Report back each line of the data that contains the word "Mermaid".

:: DATA EXCERPTS

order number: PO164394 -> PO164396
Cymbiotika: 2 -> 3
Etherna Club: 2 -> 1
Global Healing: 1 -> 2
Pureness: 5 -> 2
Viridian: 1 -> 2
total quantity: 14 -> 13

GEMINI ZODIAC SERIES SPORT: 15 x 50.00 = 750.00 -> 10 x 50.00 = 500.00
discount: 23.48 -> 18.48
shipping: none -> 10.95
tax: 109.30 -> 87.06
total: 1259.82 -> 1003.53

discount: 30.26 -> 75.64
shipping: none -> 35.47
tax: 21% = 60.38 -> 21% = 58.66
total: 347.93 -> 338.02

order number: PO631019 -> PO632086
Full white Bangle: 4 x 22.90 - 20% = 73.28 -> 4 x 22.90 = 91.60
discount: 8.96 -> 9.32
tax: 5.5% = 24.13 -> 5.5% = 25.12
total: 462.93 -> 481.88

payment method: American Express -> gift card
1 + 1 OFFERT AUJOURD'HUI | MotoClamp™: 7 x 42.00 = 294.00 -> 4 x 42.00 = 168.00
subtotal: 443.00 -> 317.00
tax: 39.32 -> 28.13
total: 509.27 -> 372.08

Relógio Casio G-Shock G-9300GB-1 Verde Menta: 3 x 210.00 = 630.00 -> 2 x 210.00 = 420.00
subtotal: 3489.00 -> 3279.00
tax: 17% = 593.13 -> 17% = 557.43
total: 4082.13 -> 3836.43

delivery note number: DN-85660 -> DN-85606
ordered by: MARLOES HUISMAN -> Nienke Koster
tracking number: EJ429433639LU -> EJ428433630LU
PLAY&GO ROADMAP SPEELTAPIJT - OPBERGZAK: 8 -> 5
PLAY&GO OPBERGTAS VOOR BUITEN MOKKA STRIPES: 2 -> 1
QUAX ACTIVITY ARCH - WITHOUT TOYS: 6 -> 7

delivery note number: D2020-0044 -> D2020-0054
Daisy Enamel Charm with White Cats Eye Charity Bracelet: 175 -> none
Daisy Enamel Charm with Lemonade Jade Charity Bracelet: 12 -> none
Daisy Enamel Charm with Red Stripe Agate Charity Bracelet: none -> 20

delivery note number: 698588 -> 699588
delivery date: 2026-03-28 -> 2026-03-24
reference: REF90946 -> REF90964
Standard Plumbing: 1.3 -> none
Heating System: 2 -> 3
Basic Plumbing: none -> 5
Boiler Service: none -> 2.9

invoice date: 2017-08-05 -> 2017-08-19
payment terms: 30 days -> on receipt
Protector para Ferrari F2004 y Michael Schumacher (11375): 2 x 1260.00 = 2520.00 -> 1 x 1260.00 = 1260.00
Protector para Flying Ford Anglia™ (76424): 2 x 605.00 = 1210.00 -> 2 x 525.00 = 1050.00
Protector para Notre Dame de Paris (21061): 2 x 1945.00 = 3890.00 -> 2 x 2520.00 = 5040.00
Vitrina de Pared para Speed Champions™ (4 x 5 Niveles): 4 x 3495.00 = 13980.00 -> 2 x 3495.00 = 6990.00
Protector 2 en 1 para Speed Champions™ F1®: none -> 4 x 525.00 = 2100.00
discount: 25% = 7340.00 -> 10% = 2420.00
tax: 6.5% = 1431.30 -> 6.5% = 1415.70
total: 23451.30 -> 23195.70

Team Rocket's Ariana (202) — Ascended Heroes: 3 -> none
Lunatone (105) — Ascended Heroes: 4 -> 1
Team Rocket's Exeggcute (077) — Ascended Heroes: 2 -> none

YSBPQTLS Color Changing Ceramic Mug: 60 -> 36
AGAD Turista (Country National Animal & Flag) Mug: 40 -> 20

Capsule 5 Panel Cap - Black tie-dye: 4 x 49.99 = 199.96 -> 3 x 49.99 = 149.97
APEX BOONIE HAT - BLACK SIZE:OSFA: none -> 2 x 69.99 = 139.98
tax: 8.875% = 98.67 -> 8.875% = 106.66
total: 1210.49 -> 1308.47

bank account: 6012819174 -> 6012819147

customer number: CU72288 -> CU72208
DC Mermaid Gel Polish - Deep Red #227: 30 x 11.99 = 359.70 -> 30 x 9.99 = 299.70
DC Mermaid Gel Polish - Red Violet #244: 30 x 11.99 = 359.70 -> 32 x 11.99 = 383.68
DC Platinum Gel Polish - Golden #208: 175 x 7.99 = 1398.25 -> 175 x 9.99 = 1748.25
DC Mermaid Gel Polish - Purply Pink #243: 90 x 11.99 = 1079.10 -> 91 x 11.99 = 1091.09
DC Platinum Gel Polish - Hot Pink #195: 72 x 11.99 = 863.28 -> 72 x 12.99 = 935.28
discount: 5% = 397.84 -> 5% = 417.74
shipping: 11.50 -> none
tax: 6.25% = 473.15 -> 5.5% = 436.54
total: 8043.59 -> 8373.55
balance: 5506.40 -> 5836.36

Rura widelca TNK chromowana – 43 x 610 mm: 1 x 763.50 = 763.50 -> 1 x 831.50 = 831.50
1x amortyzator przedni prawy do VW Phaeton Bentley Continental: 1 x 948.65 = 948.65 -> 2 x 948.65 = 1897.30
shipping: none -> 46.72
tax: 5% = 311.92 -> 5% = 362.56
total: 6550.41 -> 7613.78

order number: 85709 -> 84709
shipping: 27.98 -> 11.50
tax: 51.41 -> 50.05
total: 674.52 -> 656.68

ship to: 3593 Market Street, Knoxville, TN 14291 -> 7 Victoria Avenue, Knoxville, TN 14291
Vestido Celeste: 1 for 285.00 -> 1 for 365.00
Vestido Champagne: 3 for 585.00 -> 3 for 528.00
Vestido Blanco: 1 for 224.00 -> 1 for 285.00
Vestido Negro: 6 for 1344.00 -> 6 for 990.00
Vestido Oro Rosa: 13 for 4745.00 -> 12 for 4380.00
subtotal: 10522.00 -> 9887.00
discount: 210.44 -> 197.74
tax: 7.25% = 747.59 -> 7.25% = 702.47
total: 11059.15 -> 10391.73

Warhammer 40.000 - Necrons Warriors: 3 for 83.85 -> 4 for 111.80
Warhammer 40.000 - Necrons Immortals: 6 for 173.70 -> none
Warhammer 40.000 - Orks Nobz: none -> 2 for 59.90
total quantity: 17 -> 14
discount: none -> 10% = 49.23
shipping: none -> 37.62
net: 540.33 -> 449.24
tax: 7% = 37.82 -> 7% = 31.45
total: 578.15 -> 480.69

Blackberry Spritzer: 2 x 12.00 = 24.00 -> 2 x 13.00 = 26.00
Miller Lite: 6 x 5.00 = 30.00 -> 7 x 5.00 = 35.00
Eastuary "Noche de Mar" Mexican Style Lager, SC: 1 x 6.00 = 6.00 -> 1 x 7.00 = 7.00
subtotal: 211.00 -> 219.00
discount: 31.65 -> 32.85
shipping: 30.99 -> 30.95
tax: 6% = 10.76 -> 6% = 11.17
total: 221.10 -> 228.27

::::

• [REPLY]:
DC Mermaid Gel Polish - Deep Red #227: 30 x 11.99 = 359.70 -> 30 x 9.99 = 299.70
DC Mermaid Gel Polish - Red Violet #244: 30 x 11.99 = 359.70 -> 32 x 11.99 = 383.68
DC Mermaid Gel Polish - Purply Pink #243: 90 x 11.99 = 1079.10 -> 91 x 11.99 = 1091.09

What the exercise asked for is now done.